(Beginning of Exercise input)

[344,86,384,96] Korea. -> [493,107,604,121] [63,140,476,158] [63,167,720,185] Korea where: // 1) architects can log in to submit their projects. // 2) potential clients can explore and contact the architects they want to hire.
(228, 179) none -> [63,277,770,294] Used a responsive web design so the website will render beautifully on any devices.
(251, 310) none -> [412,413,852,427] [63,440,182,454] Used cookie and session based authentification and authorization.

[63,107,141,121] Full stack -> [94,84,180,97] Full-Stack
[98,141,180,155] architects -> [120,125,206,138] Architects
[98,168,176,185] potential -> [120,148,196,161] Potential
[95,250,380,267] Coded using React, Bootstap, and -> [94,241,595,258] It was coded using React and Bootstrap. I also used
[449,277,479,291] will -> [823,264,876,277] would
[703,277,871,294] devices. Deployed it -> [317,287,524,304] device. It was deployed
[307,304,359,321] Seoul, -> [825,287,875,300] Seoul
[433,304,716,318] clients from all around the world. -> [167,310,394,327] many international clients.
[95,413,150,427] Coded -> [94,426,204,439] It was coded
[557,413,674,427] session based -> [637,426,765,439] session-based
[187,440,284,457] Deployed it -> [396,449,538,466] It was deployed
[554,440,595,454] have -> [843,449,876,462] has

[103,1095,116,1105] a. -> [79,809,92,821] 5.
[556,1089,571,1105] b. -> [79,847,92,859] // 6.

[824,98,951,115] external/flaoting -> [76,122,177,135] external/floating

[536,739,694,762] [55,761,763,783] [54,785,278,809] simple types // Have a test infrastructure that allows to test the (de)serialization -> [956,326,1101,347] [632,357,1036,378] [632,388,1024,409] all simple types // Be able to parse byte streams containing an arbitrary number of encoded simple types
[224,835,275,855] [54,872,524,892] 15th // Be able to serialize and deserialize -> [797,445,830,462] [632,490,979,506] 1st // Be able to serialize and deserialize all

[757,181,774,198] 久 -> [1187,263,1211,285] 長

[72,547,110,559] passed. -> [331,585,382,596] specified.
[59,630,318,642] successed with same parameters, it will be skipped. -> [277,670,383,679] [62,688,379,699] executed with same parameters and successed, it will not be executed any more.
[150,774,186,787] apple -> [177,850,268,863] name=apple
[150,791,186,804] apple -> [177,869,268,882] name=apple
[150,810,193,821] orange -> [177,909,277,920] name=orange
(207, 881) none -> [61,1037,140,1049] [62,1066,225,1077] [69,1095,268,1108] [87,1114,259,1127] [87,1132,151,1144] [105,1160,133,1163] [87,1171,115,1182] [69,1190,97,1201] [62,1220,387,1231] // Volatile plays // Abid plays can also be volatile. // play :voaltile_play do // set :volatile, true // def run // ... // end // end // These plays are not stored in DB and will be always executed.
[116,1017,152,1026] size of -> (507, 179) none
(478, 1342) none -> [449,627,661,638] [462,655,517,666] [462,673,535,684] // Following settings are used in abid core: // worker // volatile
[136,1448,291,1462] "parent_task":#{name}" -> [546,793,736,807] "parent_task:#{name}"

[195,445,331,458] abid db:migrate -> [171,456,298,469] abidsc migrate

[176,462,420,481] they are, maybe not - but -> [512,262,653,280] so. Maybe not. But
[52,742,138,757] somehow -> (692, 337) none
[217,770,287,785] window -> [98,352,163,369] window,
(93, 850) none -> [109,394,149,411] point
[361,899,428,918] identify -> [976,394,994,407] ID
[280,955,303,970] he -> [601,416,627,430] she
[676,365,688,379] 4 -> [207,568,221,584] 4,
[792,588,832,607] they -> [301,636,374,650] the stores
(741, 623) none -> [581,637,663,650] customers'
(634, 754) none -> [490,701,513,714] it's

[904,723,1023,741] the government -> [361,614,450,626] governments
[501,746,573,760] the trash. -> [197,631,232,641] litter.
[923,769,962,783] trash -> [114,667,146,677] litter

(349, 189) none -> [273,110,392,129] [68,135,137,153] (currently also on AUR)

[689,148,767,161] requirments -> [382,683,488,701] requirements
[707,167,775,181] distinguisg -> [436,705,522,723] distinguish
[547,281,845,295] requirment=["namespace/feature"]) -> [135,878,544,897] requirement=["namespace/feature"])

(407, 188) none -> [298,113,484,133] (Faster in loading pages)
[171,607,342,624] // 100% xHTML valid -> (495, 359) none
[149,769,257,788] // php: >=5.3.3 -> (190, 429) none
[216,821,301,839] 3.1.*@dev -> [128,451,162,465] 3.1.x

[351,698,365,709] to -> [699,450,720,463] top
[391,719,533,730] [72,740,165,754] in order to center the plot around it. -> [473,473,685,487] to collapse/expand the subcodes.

(End of Exercise input)

▶ **Exercise aim**:
From the records above, transcribe exactly the run of lines that opens with the line holding "[72,547,110,559] passed. ->" and closes with the line holding "[195,445,331,458] abid db:migrate", both included.

▶ **Response area**:
[72,547,110,559] passed. -> [331,585,382,596] specified.
[59,630,318,642] successed with same parameters, it will be skipped. -> [277,670,383,679] [62,688,379,699] executed with same parameters and successed, it will not be executed any more.
[150,774,186,787] apple -> [177,850,268,863] name=apple
[150,791,186,804] apple -> [177,869,268,882] name=apple
[150,810,193,821] orange -> [177,909,277,920] name=orange
(207, 881) none -> [61,1037,140,1049] [62,1066,225,1077] [69,1095,268,1108] [87,1114,259,1127] [87,1132,151,1144] [105,1160,133,1163] [87,1171,115,1182] [69,1190,97,1201] [62,1220,387,1231] // Volatile plays // Abid plays can also be volatile. // play :voaltile_play do // set :volatile, true // def run // ... // end // end // These plays are not stored in DB and will be always executed.
[116,1017,152,1026] size of -> (507, 179) none
(478, 1342) none -> [449,627,661,638] [462,655,517,666] [462,673,535,684] // Following settings are used in abid core: // worker // volatile
[136,1448,291,1462] "parent_task":#{name}" -> [546,793,736,807] "parent_task:#{name}"

[195,445,331,458] abid db:migrate -> [171,456,298,469] abidsc migrate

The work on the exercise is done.